If the above cell fails, it's most probably because you miss a package. Install them with e.g. conda install tqdm librosa (or pip install tqdm librosa).

1 Data collection

Like in any data project, the first part of the assignment is to collect some data.

1.1 Get the genre of a single track

As often, we need an API key for certain operations. Add the following to your credentials.ini file. I gave a key during the lab on November 6. If you were not there, ask one of your classmates. Please do not over-use the key (it'll otherwise be banned for everybody).

[freemusicarchive]
api_key = MY-KEY

In [ ]:
# Read the confidential API key.
credentials = configparser.ConfigParser()
credentials.read(os.path.join('..', 'credentials.ini'))
api_key = credentials.get('freemusicarchive', 'api_key')

Your first task is to develop a function to retrieve the genre ID of a track given its track ID using the FMA API.

Hints:

  • A track might have multiple genres associated to it. Always return the first one and discard the others.
    • Note: you should never discard data blindly. I selected the tracks so that this is not a problem.
  • The get_genre function takes an integer as input, the track ID, and returns another integer, the genre ID.

In [ ]:
def get_genre(track_id):
    """Returns the genre of a track by querying the API."""
    BASE_URL = # Your code here.
    url = # Your code here.
    response = # Your code here.
    return # Your code here.

# A correct implementation should pass the below test.
assert get_genre(1219) == 38

1.2 Create a table of tracks

The fma_tracks.csv file contains a list of 2'000 track IDs that we will use through the assignment.


In [ ]:
tracks = pd.read_csv('../data/fma_tracks.csv', index_col=0)
print('You got {} track IDs.'.format(len(tracks)))

Once imported by pandas, each row of the DataFrame represents a track. The index is the track ID and the genre column is the genre ID of each track.


In [ ]:
tracks.iloc[125:130]

1.3 Add the genre to the table

The genre column contains an integer which represents the genre of the track, i.e. the return value of the get_genre function you developed. Because I'm a nice guy, I retrieved the genre for most tracks. Only the genre of the first 10 tracks is missing (zero is a placeholder value).


In [ ]:
tracks.head(10)

Your task is to replace the 10 zeros with the correct genre IDs.

Hints:

  • As we want to apply one function (get_genre) to many data samples (the track IDs), you may want to use a functional approach. Check out tracks.apply() or the built-in map. In Python, you can declare an anonymous function as lambda x: x + 1.
  • Your table should look like the above table, except with the correct number instead of zeros.

In [ ]:
# Your code here.

1.4 Save the data

To avoid having to collect the data everytime you restart the IPython kernel, save the DataFrame as a CSV file.


In [ ]:
tracks.to_csv('../data/fma_tracks_with_genre.csv')
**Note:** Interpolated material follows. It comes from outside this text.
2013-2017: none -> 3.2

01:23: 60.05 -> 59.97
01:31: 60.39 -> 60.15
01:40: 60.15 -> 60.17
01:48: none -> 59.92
You can now load it back with the following call instead of running the code in sections 1.1 to 1.3.


In [ ]:
tracks = pd.read_csv('../data/fma_tracks_with_genre.csv', index_col=0)

1.5 Data cleaning

Data cleaning is necessary when dealing with real (as opposed to synthetic) data. In this case, we only need to "summarize the genres". The tracks I've selected for the assignment belong to either one of the following top-level genres: Rock (genre_id=12) and Hip-Hop (genre_id=21). There actual genre(s) might however be more specific and be a sub-genre of those. For example Punk is a sub-genre of Rock. You can explore the genre hierarchy on the Free Music Archive. The below function will return the correct top-level genre for any of the sub-genres you'll encounter.


In [ ]:
def get_top_genre(genre_id):
    if genre_id == 0:
        raise ValueError('Invalid genre! Please complete the DataFrame.')
    else:
        return 21 if genre_id in [21, 83, 100, 539, 542, 811] else 12

tracks = tracks.applymap(lambda genre: get_top_genre(genre))
tracks.head(4)

If everything went fine, you should now have 1000 Rock (genre_id=12) and 1000 Hip-Hop (genre_id=21) tracks.


In [ ]:
tracks['genre'].value_counts()

2 Feature extraction

As is often the case, the data at hand is too large to be dealt with directly. We have to represent it with a smaller set of features, chosen to be maximally relevant to the task. (Manual feature extraction can sometimes be replaced by end-to-end learning systems.)

2.1 Get raw data

In the data folder, you'll find audio excerpts for the first 10 tracks listed in the tracks table. The audio is encoded as mp3 and the filename is simply the track ID.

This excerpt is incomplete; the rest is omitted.